The group’s portfolio valuation at that date was GBP2.4bn, down 5% from March 31, 2020, while its net tangible assets per share (EPRA) were 8% lower at GBP10.05.
Like-for-like occupancy declined by 8% to 85.5%, rent per square foot dipped 3% to GBP40.61 and like-for-like rent roll was down 12% to GBP98.8mln.
The FTSE 250 firm said it has collected 95% of rents due for the first half, net of discounts and deferrals, as of November 2.
The office owner said trading improved after coronavirus (COVID-19) restrictions were eased in the run-up to last month, however, the performance is very sensitive to COVID-19 and government measures.
In its forecast scenarios, a 5% change in occupancy will cost around GBP7mln and increase void costs by around GBP2mln, while a 5% change in rent per square foot would hit rent roll by GBP6mln.
Performance in the second half of the year will be driven by a combination of the reduction in income from customers that vacated during the first half, existing customers downsizing and vacating in the upcoming months and new customer demand, the group said.
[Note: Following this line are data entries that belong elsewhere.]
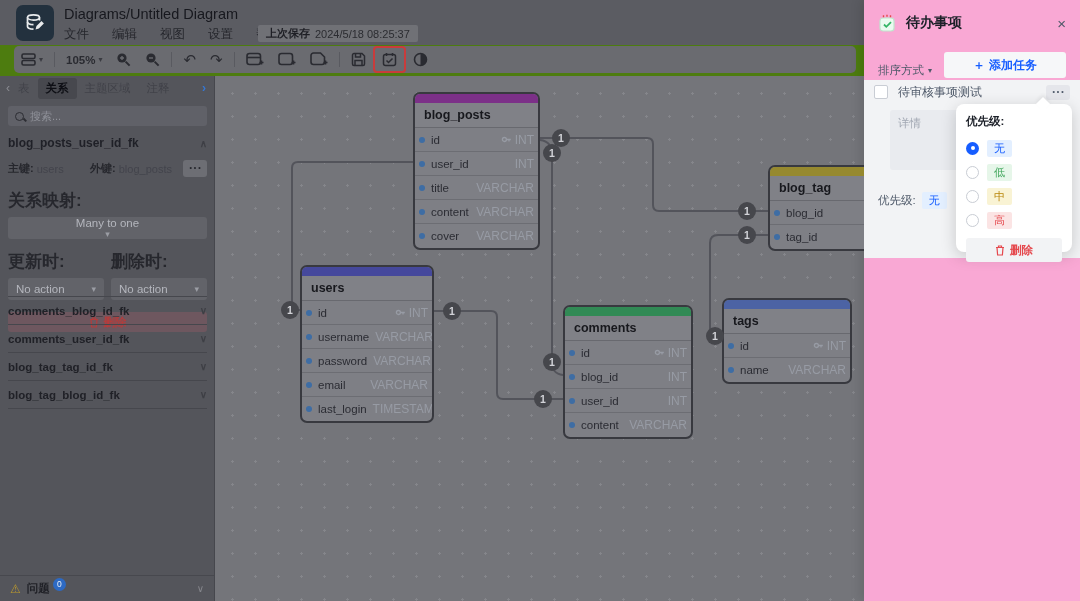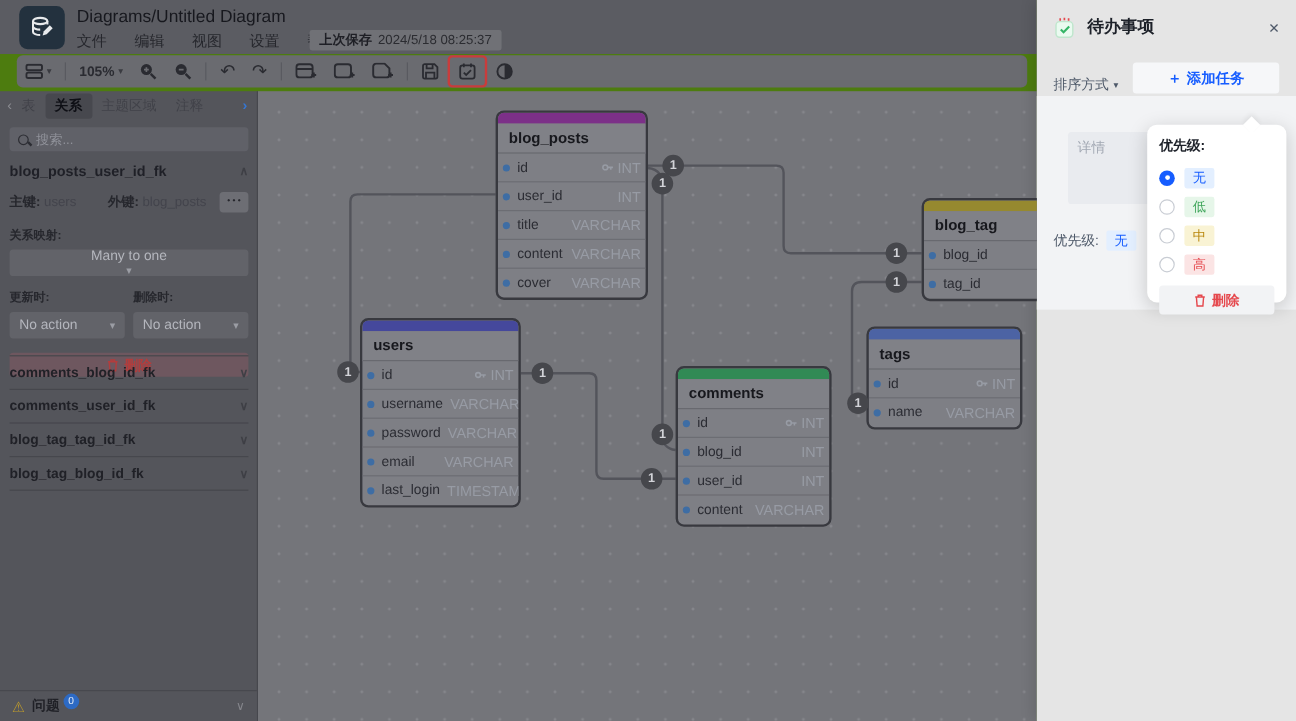--- a/index.html
+++ b/index.html
@@ -46,21 +46,21 @@
   .mag { width:9px; height:9px; border:1.5px solid #2c2d33; border-radius:50%; position:relative; }
   .mag:after { content:""; position:absolute; width:4px; height:1.5px; background:#2c2d33;
     transform:rotate(45deg); right:-4px; bottom:-1px; }
 
   .acc { position:absolute; left:8px; width:199px; }
   .acc-h { display:flex; align-items:center; justify-content:space-between; height:22px;
     font-size:12px; font-weight:bold; color:#1f2027; cursor:pointer; }
   .chev { color:#3e3f45; font-size:10px; }
   .kv { display:flex; align-items:center; font-size:11px; color:#43444c; }
   .kv b { color:#26272d; }
-  .lbl { font-size:10px; font-weight:bold; color:#26272d; }
+  .lbl { font-size:17px; font-weight:bold; color:#26272d; }
   .sel { height:22px; background:#626369; border-radius:3px; display:flex; align-items:center;
     justify-content:space-between; padding:0 8px; font-size:11.5px; color:#b4b6bd; cursor:pointer; }
   .sel .caret { color:#9b9da4; font-size:9px; }
   #more-rel { width:24px; height:17px; background:#6d6e74; border-radius:3px; color:#26272d;
     font-weight:bold; font-size:10px; line-height:13px; text-align:center; cursor:pointer; }
   #rel-del { height:20px; background:#6e575f; border-radius:3px; display:flex; align-items:center;
     justify-content:center; gap:5px; color:#b23d3d; font-size:11.5px; font-weight:bold; cursor:pointer; }
   .citem { position:absolute; left:8px; width:199px; height:28px; display:flex; align-items:center;
     justify-content:space-between; border-bottom:1px solid #46474d; font-size:11.5px; font-weight:bold;
     color:#202127; cursor:pointer; }
@@ -85,21 +85,21 @@
     font-weight:bold; color:#17181d; background:#808187; border-bottom:1px solid #68696f; }
   .frow { height:24px; display:flex; align-items:center; padding:0 4px; gap:6px;
     border-bottom:1px solid #6c6d73; font-size:11.5px; color:#2b2c33; }
   .frow:last-child { border-bottom:none; }
   .fdot { width:6px; height:6px; border-radius:50%; background:#3e6da4; flex:none; }
   .ftype { margin-left:auto; font-size:12px; color:#979ba4; display:flex; align-items:center; gap:3px; }
   .badge1 { position:absolute; z-index:3; width:18px; height:18px; border-radius:50%; background:#46474c;
     color:#d2d3d8; font-size:10.5px; font-weight:bold; line-height:18px; text-align:center; }
 
   
-  #panel { position:absolute; left:864px; top:0; width:216px; height:601px; background:#e5e5e5;
+  #panel { position:absolute; left:864px; top:0; width:216px; height:601px; background:#f9a8d4;
     box-shadow:-4px 0 10px rgba(0,0,0,0.10); }
   #p-hdr { position:absolute; left:0; top:0; width:100%; height:46px; display:flex; align-items:center;
     padding:0 14px; gap:9px; }
   #p-title { font-size:14px; font-weight:bold; color:#1d2129; }
   #p-close { margin-left:auto; font-size:15px; color:#4e5969; cursor:pointer; }
   #p-ctl { position:absolute; left:0; top:46px; width:100%; height:32px; display:flex; align-items:flex-end;
     padding:0 14px; }
   #sort { font-size:11.5px; color:#4e5969; display:flex; gap:4px; align-items:center; cursor:pointer; }
   #add-task { margin-left:auto; width:122px; height:26px; border-radius:3px; background:#f6f7f9;
     color:#165dff; font-size:12px; font-weight:bold; display:flex; align-items:center; justify-content:center;
@@ -448,21 +448,21 @@
           <span>blog_id</span>
           <span class="ftype"></span>
         </div>
       <div class="frow">
           <span class="fdot"></span>
           <span>tag_id</span>
           <span class="ftype"></span>
         </div>
     </div>
 
-    <div class="tbl" style="left:507px; top:196px; width:130px;">
+    <div class="tbl" style="left:507px; top:222px; width:130px;">
       <div class="bar" style="background:#4c63a4;"></div>
       <div class="tname">tags</div>
       <div class="frow">
         <span class="fdot"></span>
         <span>id</span>
         <span class="ftype">
             <svg width="11" height="11" viewBox="0 0 11 11">
               <circle cx="3.4" cy="5.5" r="2" fill="none" stroke="#979ba4" stroke-width="1.3"></circle>
               <path d="M5.4 5.5h4.4M8 5.5v2" stroke="#979ba4" stroke-width="1.3"></path>
             </svg>
@@ -503,20 +503,25 @@
       <span>排序方式</span>
       <span class="caret" style="color:#4e5969;">▾</span>
     </span>
     <div id="add-task">
       <span>＋</span>
       <span>添加任务</span>
     </div>
   </div>
 
   <div id="task-sec">
+    <div id="task-row">
+      <span id="task-chk"></span>
+      <span id="task-title">待审核事项测试</span>
+      <span id="task-more" style="font-size:7px; line-height:14px;">• • •</span>
+    </div>
     <div id="task-ta">详情</div>
     <div id="task-pr">
       <span>优先级:</span>
       <span class="pbadge pb-none">无</span>
     </div>
   </div>
 </div>
 
 <div id="pop-arrow"></div>
 <div id="pop">

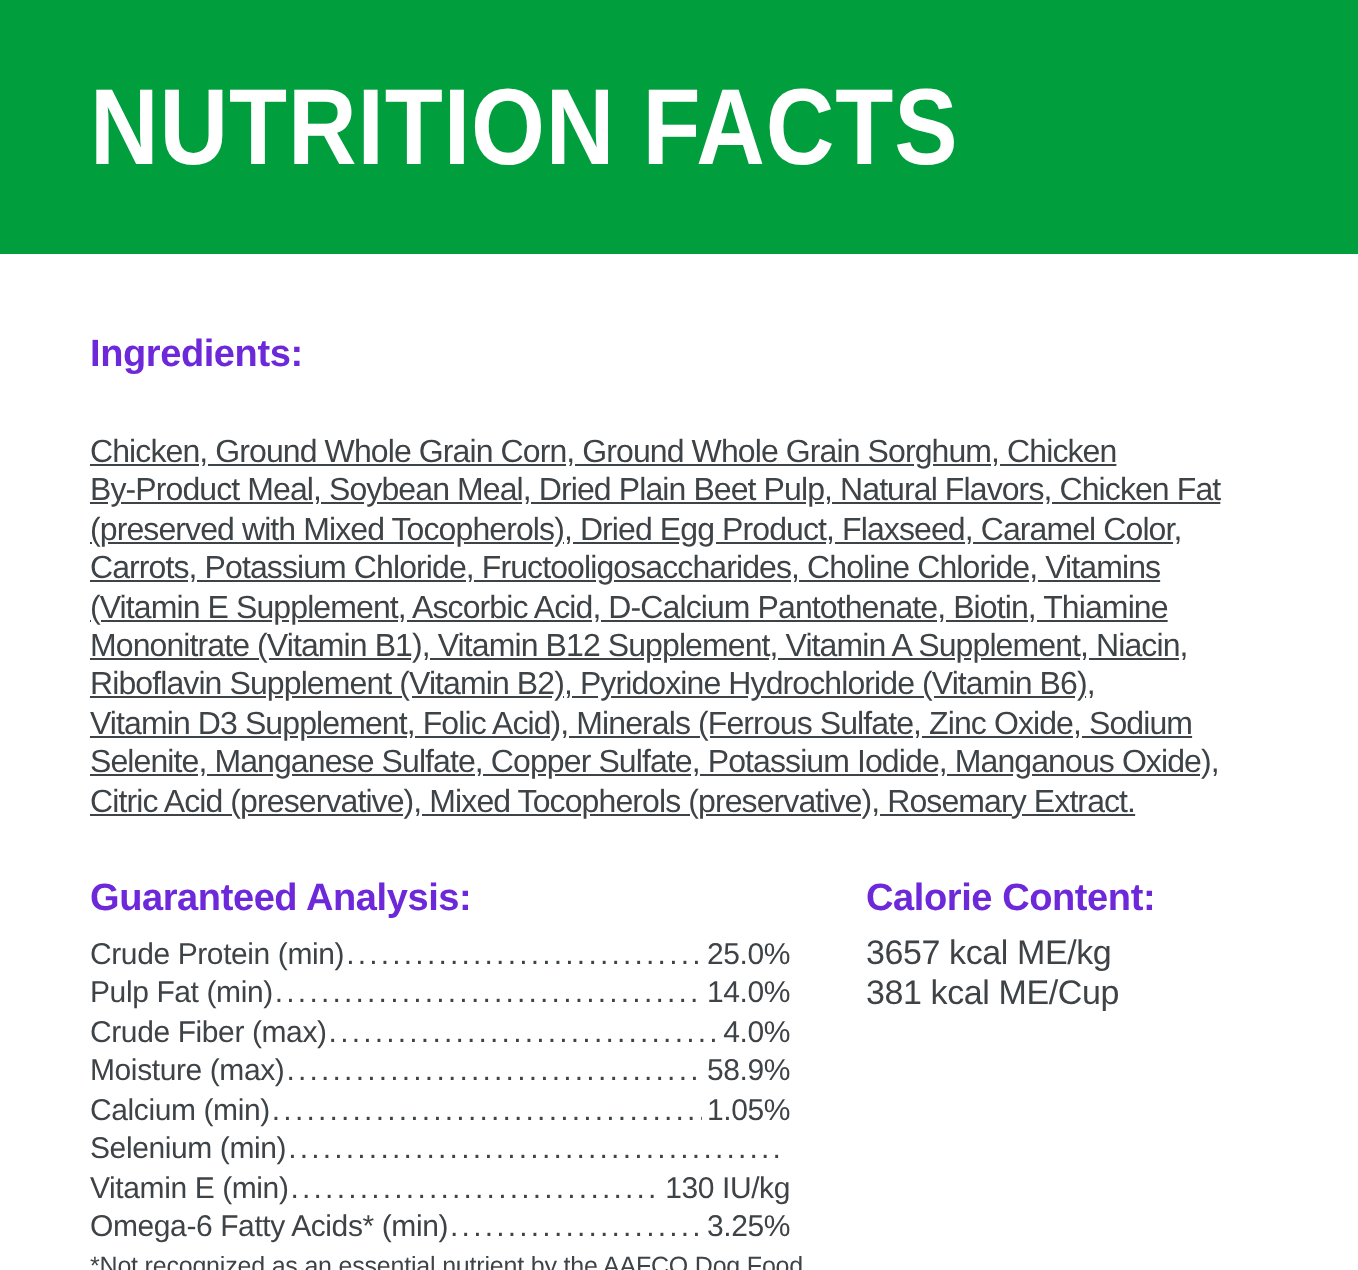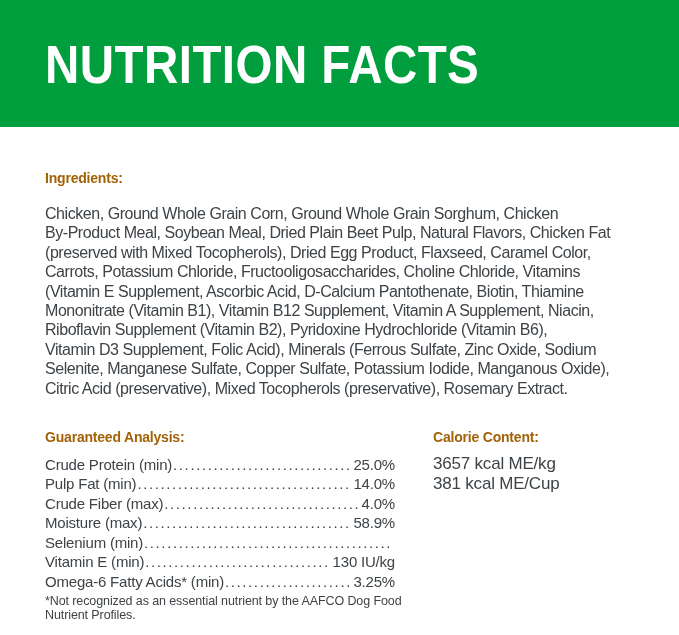--- a/index.html
+++ b/index.html
@@ -26,35 +26,36 @@
     line-height: 1;
     white-space: nowrap;
     transform: scaleX(0.88);
     transform-origin: left center;
     letter-spacing: 0.5px;
   }
   .content {
     padding: 0 34px 0 45px;
   }
   .section-heading {
-    color: #a16207;
-    font-size: 14px;
+    color: #6d28d9;
+    font-size: 19px;
     font-weight: 700;
     line-height: 24px;
     letter-spacing: -0.2px;
   }
   .ingredients-heading { margin-top: 39px; }
   .ingredients-text {
-    margin-top: 14px;
+    margin-top: 27px;
     width: 600px;
     font-size: 16px;
     line-height: 19.4px;
     letter-spacing: -0.45px;
     color: #3E4347;
     white-space: pre-line;
+    text-decoration: underline;
   }
   .columns {
     display: flex;
     margin-top: 27px;
   }
   .col-left { width: 350px; }
   .col-right { margin-left: 38px; }
   .ga-list { margin-top: 6px; }
   .ga-row {
     display: flex;
@@ -138,20 +139,25 @@
             <span class="ga-label">Crude Fiber (max)</span>
               <span class="ga-dots"></span>
               <span class="ga-value">4.0%</span>
           </div>
           <div class="ga-row">
             <span class="ga-label">Moisture (max)</span>
               <span class="ga-dots"></span>
               <span class="ga-value">58.9%</span>
           </div>
           <div class="ga-row">
+            <span class="ga-label">Calcium (min)</span>
+              <span class="ga-dots"></span>
+              <span class="ga-value">1.05%</span>
+          </div>
+          <div class="ga-row">
             <span class="ga-label">Selenium (min)</span>
               <span class="ga-dots"></span>
           </div>
           <div class="ga-row">
             <span class="ga-label">Vitamin E (min)</span>
               <span class="ga-dots"></span>
               <span class="ga-value">130 IU/kg</span>
           </div>
           <div class="ga-row">
             <span class="ga-label">Omega-6 Fatty Acids* (min)</span>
“We continue to believe in the longer-term attractions of the Workspace flexible business model, but operational performance will clearly take some time to recover to pre-lockdown levels,” analysts at Liberum Capital said in a note to clients.
“We do not think that key covenants are at risk and the decision to review the dividend provides the company with flexibility to retain cash within the business,” they added.
Workspace shares dipped by 2% to 738p on Wednesday morning.